Bläsersoli begeistern bis weit nach Mitternacht
Dabei haben die beiden Iren mit ihren eingängigen radiotauglichen Melodien, der stark rhythmisierten Gitarre und druckvollen Drums - Nolan gibt alles und japst nach den ersten drei Upbeat-Songs bei noch 30 Grad auf der Bühne gekonnt dramatisch, „I´m fine, wir sind Profis“ - schon bei Paul Simon, Brian Adams, Taylor Swift, Simply Red oder sogar beim offiziellen Staatsbesuch des damaligen US-Präsident Barack Obama aufgespielt und liefern auch an diesem Abend mit Charme, Spielfreude und Publikumsnähe ab.

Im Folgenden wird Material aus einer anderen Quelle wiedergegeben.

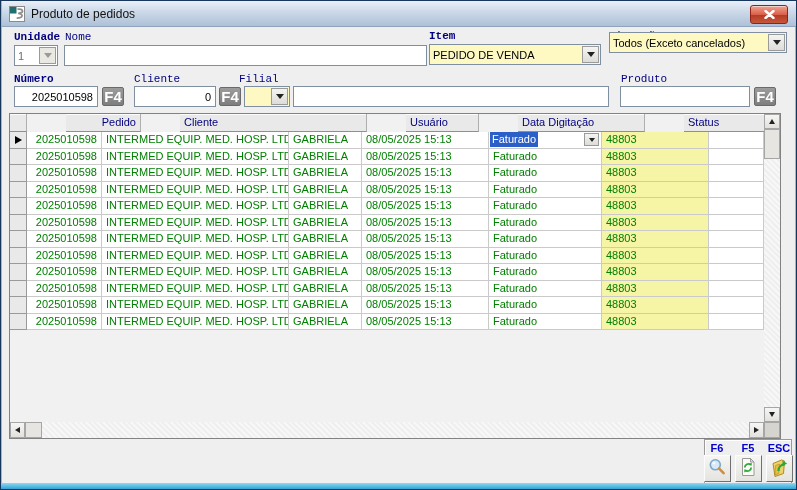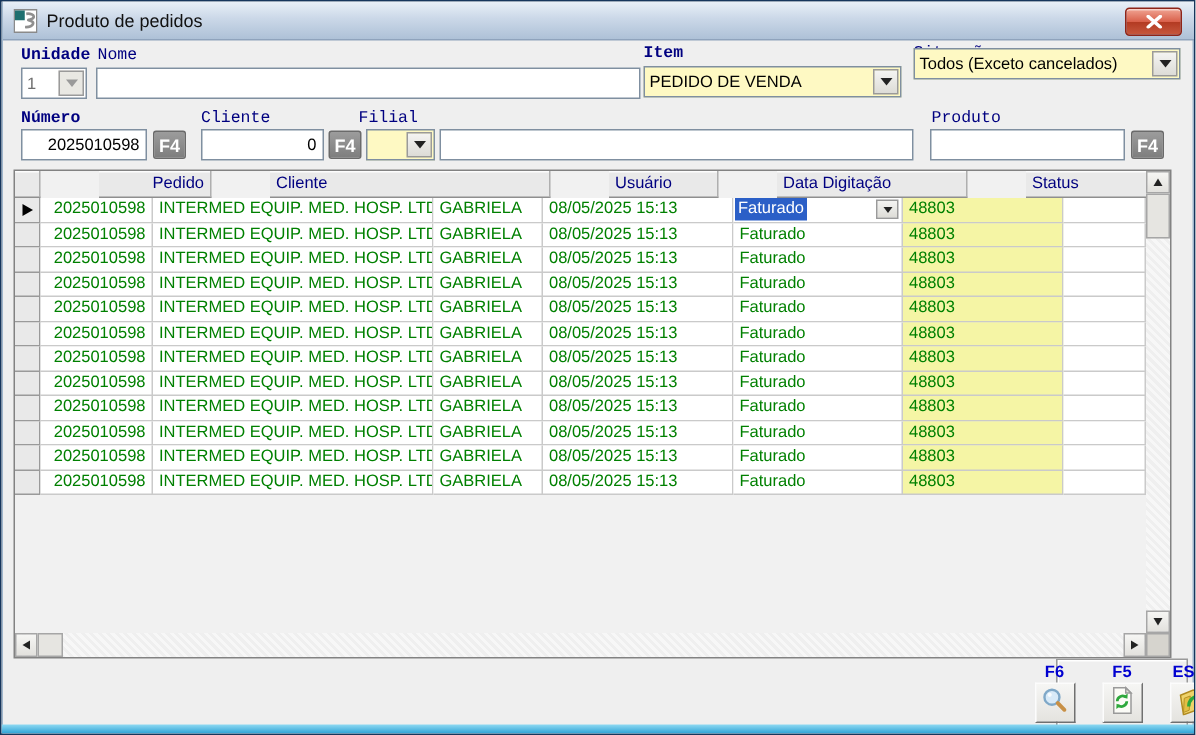"F4" .f4-btn { font-size: 12px -> 15px }
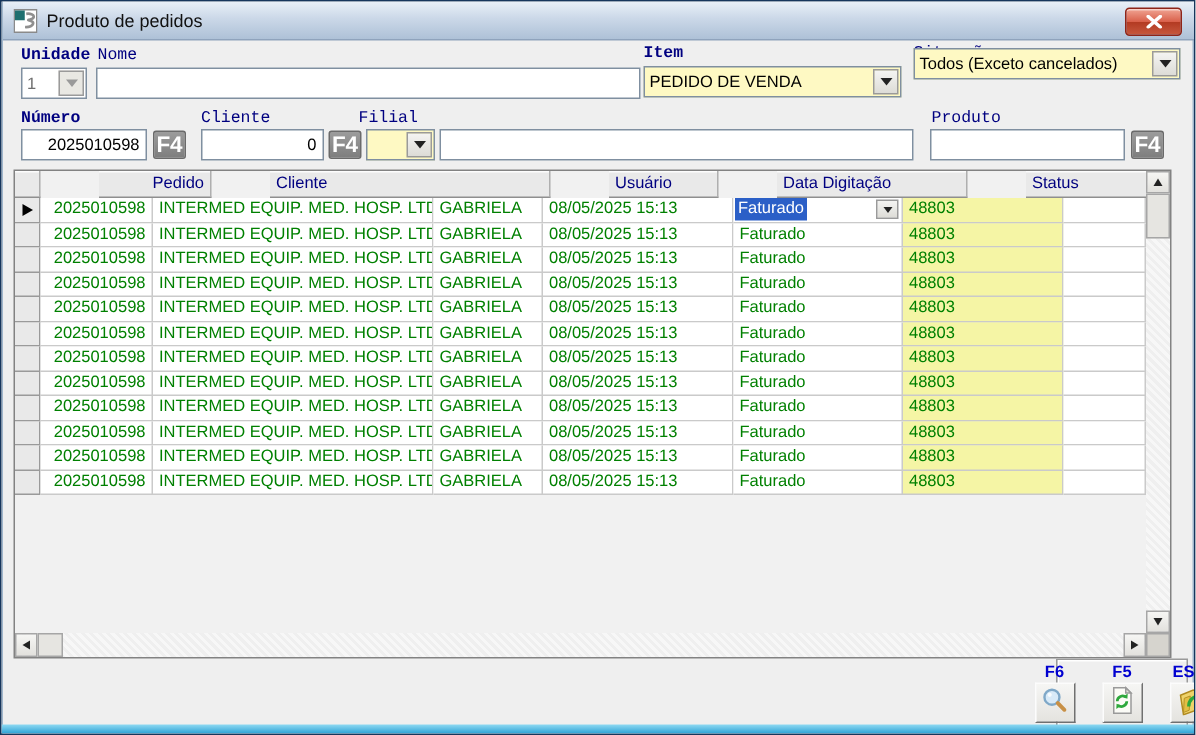"F6" .action-panel { gap: 18px -> 4px }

Das gilt auch für die letzte Band an diesem Abend: Das siebenköpfige Ensemble „Thorbjørn Risager“ aus Dänemark wird dem Motto „Blues & Roots“ am ehesten gerecht – wobei auch ein erdiger, dreckig hingelegter Boogie Woogie und die fetten Bläsersoli von Trompete und Tenorsax begeistern. Weit nach Mitternacht hat so mancher Besucher, ob mit Harley-Davidson- oder Nirvana-T-Shirt, ein heimliches Luftgitarrensolo hingelegt, lautstark mehr oder minder bekannte Refrains mitgegrölt – oder einfach nur am Biertisch gesessen und das Festivalambiente genossen. Und das bei fairen Preisen, engagierten und zuvorkommenden Helfern und drei gut aufgelegten, hörenswerten Bands – mehr geht wohl kaum.